#### PROBLEM TO WORK ON
Among the entries, find the lines with the string "brand" and copy them.

#### RECORDS FOR THIS TASK
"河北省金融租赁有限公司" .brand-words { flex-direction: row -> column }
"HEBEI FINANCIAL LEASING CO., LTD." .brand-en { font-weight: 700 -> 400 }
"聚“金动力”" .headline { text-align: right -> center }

--

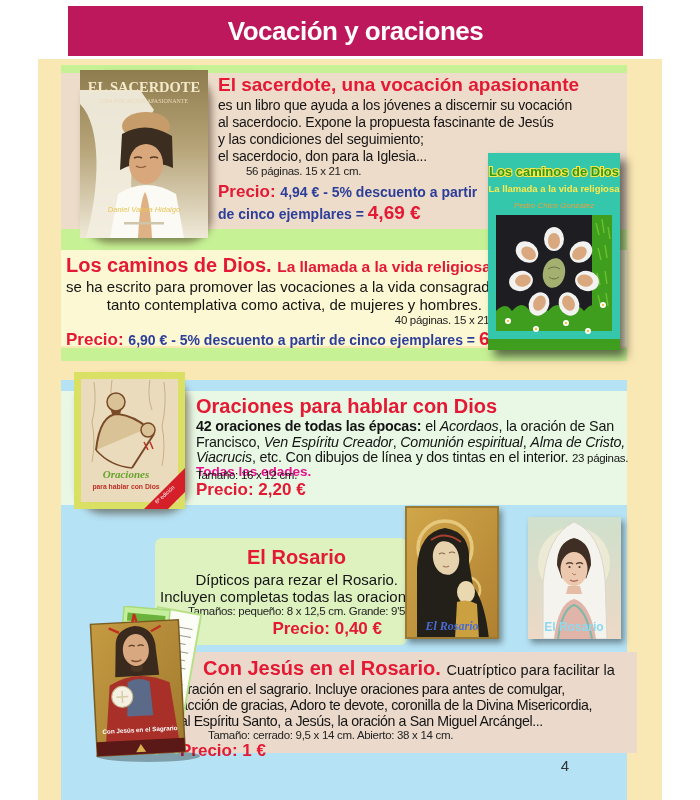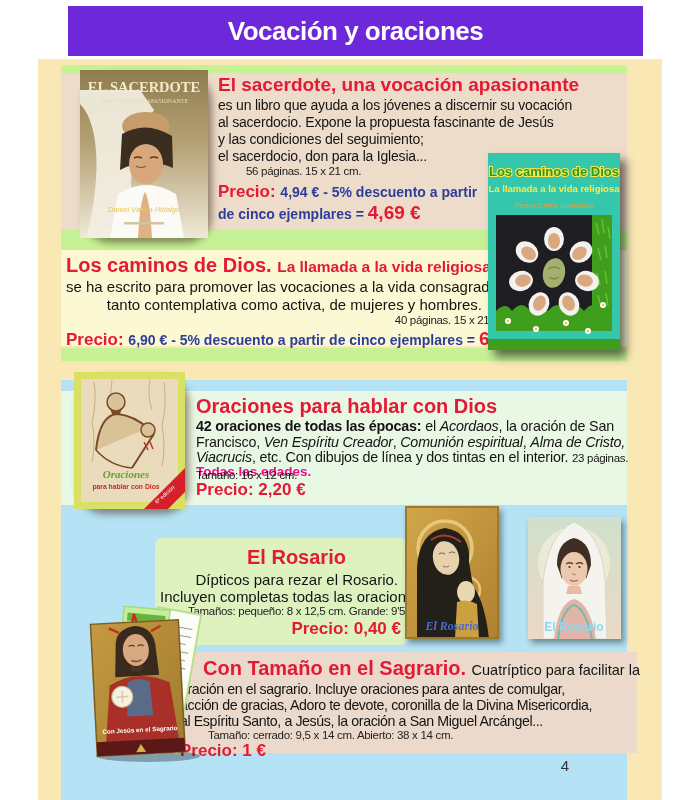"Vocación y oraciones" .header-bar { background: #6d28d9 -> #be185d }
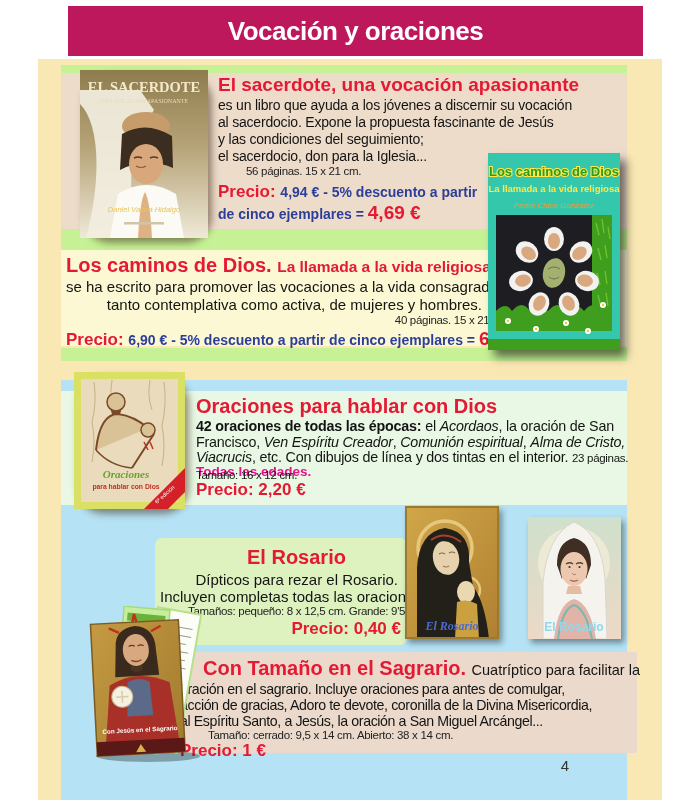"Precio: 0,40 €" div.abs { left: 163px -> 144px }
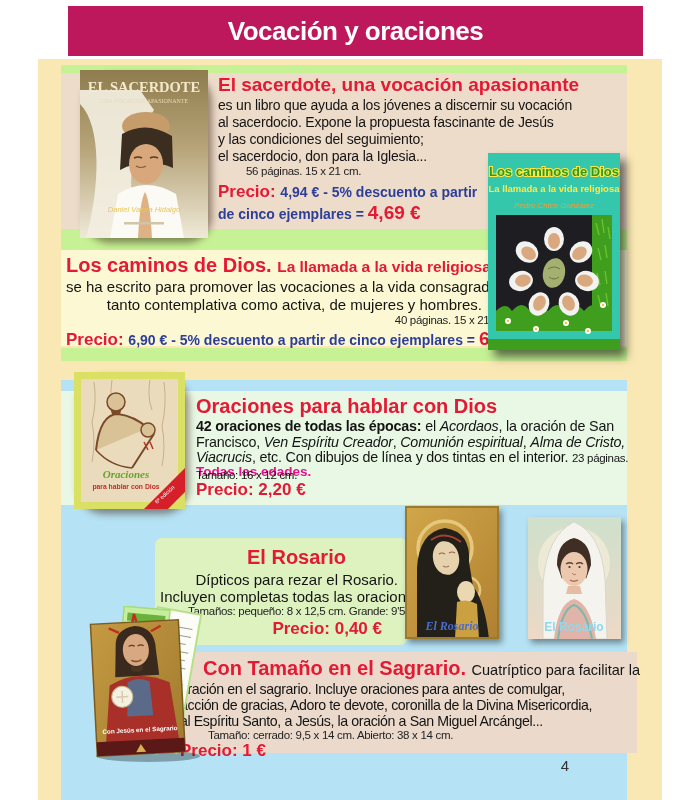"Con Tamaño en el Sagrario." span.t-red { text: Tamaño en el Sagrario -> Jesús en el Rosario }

#### REPLY TO THE EXERCISE
"河北省金融租赁有限公司" .brand-words { flex-direction: row -> column }
"HEBEI FINANCIAL LEASING CO., LTD." .brand-en { font-weight: 700 -> 400 }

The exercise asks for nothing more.